# Postlab lab 4

## Recap power

## Adder recap

October 11, 2018

# Week 6

- Monday lab 4
  - Wires, Clock tree simulation
- Tuesday
  - Adder exercise part 1
  - Lecture Power
- Thursday
  - Postlab review lab 4, recap power, adder consolidation
  - Tutorial POTW Power

# Hand-in problem set 2

- Due on Monday October 15 23.55
- Grading works the same way as for prelabs 
  - (but we will not be able to start grading immediately)
- 5 problems
  - 3 on power
    - Power/delay/area tradeoff in tapered buffer from lab 4
    - Activity factors
    - Designing the power switch for reducing leakage
  - 2 on adders
    - Redesigning your cell from lab 2 and 3 with P and G signals
    - The dot operator / PG logic

# Learning outcomes In context

- design static CMOS logic gates (pull-up and pull-down networks) and implement these as standard cell
- from simple MOS transistor models, estimate static and dynamic properties of CMOS inverters and use these properties to model more complex gates.
- derive logical-effort normalized-delay parameters from circuit diagrams or layout, and use these parameters to estimate and trade off performance measures such as critical-path delays and power dissipation in present and future CMOS technologies.
- find critical paths in more complex combinatorial circuits, such as adders, and determine and minimise their delays.
- analyse wire-delay-dominated cases such as clock distribution and global interconnect, and suggest suitable buffering schemes to minimize delay or delay spread.
- design simple sequential systems that meet set-up and hold time constraints for timing circuits, including the effect of metastability in synchronisation.,
- use industrial-type design automation tools to design, implement and verify basic CMOS circuit elements following the design flow supported by such tools.

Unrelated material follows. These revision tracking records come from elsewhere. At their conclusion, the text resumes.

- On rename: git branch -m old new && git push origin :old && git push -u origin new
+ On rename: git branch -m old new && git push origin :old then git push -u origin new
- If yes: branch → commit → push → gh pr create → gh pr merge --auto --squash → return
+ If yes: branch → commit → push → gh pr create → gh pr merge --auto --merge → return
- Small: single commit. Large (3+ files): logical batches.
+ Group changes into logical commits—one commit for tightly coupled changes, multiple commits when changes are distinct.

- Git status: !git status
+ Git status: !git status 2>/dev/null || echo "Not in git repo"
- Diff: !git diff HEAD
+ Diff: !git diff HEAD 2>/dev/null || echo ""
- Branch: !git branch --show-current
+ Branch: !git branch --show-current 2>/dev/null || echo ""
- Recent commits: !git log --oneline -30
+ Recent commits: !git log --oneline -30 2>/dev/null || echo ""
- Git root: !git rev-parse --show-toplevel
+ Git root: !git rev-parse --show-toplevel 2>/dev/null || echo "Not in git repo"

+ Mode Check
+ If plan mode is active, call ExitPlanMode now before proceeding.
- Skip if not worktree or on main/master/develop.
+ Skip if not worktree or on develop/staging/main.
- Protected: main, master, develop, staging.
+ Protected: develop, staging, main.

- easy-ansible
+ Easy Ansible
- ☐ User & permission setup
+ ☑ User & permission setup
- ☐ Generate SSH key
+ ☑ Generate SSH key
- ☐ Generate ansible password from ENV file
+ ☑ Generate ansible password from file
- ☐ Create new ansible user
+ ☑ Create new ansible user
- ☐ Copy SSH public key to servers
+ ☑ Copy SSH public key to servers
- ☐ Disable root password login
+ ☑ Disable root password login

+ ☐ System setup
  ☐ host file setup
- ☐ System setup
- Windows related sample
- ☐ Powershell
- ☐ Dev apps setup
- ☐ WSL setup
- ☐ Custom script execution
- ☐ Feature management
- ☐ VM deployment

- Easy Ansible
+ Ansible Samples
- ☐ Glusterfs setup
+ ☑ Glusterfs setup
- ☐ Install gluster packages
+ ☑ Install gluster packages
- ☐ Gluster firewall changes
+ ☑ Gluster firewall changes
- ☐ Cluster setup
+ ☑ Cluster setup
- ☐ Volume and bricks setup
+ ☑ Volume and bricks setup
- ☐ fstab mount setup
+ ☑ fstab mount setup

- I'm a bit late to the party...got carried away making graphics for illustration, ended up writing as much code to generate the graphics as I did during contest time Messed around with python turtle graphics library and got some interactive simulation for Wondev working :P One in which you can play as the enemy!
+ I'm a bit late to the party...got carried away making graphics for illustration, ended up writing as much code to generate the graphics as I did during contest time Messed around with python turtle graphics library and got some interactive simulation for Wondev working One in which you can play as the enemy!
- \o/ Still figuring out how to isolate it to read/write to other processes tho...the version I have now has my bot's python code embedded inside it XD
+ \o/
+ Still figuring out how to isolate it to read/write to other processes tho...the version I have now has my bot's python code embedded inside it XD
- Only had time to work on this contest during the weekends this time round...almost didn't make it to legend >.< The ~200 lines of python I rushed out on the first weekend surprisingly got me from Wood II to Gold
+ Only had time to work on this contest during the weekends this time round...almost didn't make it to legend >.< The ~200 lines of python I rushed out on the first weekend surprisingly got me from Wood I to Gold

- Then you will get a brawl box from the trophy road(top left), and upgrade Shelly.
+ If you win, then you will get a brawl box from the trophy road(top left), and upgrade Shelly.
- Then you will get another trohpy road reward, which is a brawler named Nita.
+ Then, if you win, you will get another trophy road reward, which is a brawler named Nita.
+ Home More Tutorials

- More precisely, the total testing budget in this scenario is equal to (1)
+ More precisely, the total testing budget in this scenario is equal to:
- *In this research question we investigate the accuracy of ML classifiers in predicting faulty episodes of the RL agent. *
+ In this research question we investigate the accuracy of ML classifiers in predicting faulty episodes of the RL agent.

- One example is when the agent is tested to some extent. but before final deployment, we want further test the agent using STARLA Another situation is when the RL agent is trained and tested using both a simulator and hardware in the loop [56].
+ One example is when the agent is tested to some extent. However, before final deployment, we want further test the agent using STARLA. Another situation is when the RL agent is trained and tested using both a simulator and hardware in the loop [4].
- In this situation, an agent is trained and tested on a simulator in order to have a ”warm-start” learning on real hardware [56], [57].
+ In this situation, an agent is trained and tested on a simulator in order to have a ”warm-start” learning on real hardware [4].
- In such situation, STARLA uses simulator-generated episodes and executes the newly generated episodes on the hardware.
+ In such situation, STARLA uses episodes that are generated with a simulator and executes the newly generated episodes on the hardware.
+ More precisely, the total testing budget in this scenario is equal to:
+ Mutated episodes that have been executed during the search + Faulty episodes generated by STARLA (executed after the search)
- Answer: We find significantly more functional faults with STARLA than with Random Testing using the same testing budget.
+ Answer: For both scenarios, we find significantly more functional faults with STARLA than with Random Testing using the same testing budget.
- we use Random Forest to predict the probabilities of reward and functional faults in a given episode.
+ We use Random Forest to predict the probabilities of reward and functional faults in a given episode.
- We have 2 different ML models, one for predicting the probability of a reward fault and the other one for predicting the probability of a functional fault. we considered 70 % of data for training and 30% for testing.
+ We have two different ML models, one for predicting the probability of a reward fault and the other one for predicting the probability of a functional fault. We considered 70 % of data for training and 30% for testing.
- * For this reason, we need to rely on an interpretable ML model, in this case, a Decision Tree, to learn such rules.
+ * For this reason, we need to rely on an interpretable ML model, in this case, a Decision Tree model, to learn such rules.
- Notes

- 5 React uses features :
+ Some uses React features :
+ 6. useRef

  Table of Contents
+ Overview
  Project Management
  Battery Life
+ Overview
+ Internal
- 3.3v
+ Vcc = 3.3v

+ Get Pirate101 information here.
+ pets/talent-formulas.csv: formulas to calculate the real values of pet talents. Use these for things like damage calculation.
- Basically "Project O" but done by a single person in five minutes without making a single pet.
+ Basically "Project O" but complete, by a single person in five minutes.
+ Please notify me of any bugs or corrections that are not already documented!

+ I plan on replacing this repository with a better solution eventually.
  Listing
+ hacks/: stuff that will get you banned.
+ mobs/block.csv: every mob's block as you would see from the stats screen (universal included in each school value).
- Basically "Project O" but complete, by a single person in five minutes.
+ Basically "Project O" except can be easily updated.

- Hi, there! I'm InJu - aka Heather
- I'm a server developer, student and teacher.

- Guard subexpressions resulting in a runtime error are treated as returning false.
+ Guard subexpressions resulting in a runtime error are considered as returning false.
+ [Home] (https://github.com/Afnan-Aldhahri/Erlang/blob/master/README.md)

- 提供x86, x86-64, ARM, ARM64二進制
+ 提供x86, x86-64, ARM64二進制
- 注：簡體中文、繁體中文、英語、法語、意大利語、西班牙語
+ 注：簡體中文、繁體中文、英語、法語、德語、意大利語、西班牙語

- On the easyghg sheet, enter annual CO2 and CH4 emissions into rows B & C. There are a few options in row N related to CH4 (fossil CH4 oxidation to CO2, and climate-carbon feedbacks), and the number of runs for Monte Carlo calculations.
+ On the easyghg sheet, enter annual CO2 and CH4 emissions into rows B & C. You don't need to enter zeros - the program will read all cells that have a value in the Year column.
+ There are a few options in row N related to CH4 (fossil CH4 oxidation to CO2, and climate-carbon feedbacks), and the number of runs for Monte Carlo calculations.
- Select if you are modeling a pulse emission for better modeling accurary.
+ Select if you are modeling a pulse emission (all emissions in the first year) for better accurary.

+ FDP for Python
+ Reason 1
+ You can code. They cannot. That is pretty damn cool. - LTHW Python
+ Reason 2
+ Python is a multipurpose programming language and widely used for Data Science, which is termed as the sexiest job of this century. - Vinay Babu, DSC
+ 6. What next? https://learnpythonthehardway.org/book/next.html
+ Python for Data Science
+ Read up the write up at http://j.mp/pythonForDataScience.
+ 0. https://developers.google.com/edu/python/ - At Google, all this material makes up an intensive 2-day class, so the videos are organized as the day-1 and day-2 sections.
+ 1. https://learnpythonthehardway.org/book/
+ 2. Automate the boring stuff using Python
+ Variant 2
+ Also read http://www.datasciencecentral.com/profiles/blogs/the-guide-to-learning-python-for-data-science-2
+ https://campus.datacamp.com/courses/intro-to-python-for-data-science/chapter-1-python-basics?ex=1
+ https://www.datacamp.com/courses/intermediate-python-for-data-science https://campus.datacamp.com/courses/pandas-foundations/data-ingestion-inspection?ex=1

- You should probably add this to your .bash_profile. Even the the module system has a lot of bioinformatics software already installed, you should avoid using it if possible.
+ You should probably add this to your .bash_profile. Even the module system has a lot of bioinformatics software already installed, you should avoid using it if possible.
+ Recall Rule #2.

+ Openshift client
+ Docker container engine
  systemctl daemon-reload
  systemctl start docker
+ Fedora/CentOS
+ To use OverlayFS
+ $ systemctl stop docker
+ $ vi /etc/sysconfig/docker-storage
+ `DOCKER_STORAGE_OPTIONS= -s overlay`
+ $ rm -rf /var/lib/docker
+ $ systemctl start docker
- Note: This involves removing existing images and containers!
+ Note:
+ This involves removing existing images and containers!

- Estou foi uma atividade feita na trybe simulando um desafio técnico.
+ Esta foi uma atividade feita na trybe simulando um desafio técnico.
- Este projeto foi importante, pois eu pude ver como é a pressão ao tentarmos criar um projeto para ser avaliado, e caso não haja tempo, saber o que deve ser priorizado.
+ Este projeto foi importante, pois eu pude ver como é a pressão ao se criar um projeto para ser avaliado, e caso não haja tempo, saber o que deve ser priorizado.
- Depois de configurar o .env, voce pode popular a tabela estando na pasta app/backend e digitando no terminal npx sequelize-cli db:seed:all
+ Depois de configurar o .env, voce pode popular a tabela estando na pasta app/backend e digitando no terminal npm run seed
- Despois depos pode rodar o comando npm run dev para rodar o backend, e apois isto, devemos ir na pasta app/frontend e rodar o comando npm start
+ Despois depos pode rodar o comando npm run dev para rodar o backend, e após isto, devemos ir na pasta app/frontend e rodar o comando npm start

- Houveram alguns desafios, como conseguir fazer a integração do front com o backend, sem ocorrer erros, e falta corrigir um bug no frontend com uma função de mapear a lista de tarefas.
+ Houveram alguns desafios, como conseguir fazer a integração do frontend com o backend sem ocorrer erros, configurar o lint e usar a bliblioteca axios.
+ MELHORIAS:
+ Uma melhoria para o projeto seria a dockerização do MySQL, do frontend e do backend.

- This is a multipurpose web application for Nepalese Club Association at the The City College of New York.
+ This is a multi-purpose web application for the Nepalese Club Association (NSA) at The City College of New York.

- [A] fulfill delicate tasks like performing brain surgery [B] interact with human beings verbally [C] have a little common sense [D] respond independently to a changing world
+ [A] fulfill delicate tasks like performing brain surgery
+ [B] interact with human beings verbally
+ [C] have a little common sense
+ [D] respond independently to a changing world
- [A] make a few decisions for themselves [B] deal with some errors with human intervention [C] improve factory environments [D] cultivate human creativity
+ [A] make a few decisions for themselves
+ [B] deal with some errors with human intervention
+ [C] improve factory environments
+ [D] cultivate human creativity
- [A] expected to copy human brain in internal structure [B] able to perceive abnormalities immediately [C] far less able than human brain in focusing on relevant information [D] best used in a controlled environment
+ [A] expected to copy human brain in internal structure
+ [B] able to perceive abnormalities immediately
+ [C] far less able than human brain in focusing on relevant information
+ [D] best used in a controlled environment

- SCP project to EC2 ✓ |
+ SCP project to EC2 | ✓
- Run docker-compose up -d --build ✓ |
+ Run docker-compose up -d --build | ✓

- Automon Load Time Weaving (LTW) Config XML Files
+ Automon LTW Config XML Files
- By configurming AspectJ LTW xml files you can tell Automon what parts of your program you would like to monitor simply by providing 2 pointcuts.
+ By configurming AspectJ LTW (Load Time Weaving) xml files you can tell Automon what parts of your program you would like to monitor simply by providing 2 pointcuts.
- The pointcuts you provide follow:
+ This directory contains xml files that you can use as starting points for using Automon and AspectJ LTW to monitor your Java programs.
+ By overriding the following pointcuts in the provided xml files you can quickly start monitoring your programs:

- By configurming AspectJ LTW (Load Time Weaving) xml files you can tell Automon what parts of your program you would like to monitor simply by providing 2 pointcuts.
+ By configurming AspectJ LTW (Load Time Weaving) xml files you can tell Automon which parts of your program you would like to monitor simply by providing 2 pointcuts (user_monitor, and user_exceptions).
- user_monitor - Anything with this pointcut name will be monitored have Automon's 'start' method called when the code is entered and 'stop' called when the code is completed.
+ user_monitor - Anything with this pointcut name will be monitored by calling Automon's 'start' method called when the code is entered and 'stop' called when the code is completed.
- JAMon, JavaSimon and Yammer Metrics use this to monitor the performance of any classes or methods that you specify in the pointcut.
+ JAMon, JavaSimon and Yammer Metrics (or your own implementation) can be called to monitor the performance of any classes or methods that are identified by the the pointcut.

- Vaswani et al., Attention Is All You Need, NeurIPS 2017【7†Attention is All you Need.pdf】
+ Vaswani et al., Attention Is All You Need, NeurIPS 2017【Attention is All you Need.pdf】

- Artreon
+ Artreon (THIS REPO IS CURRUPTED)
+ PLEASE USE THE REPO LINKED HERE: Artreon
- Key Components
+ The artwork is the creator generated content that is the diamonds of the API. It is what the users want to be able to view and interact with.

# What does “in context” mean?

- All information may not be readily available. May have to deduce it from data, graph or assume something reasonable.
- The problem often has to be “extracted” from its context to make it “clean”.
- You have to decide which method to use.
- There may not be one “right answer”. You may have to argue for why you decide to design one way or the other.

# From MUD cards

- Does gate leakage dominate over subthreshold leakage in CMOS process below 45 nm?
- How to compute activity factors for entire systems/chips?
- What happens if we lower  $V_{DD}$  too much?

# Subthreshold leakage



**FIGURE 5.1**

---

The transistor's drain current (on a logarithmic scale) as a function of its gate voltage. The off-state leakage current, threshold voltage, and subthreshold swing are marked.

# Gate leakage



**FIGURE 5.5**

Half cross-section of the fin of the FinFET shown in Figure 5.2. The components of the tunneling current are shown.  $I_{gs}$  and  $I_{gd}$  are tunneling currents in the gate-to-source/drain overlap regions;  $I_{gb}$  flows between the gate and the body;  $I_{gc}$  is the gate-to-channel tunneling current and it is partitioned into  $I_{gcs}$  and  $I_{gcd}$ , which flow out of the source and drain, respectively.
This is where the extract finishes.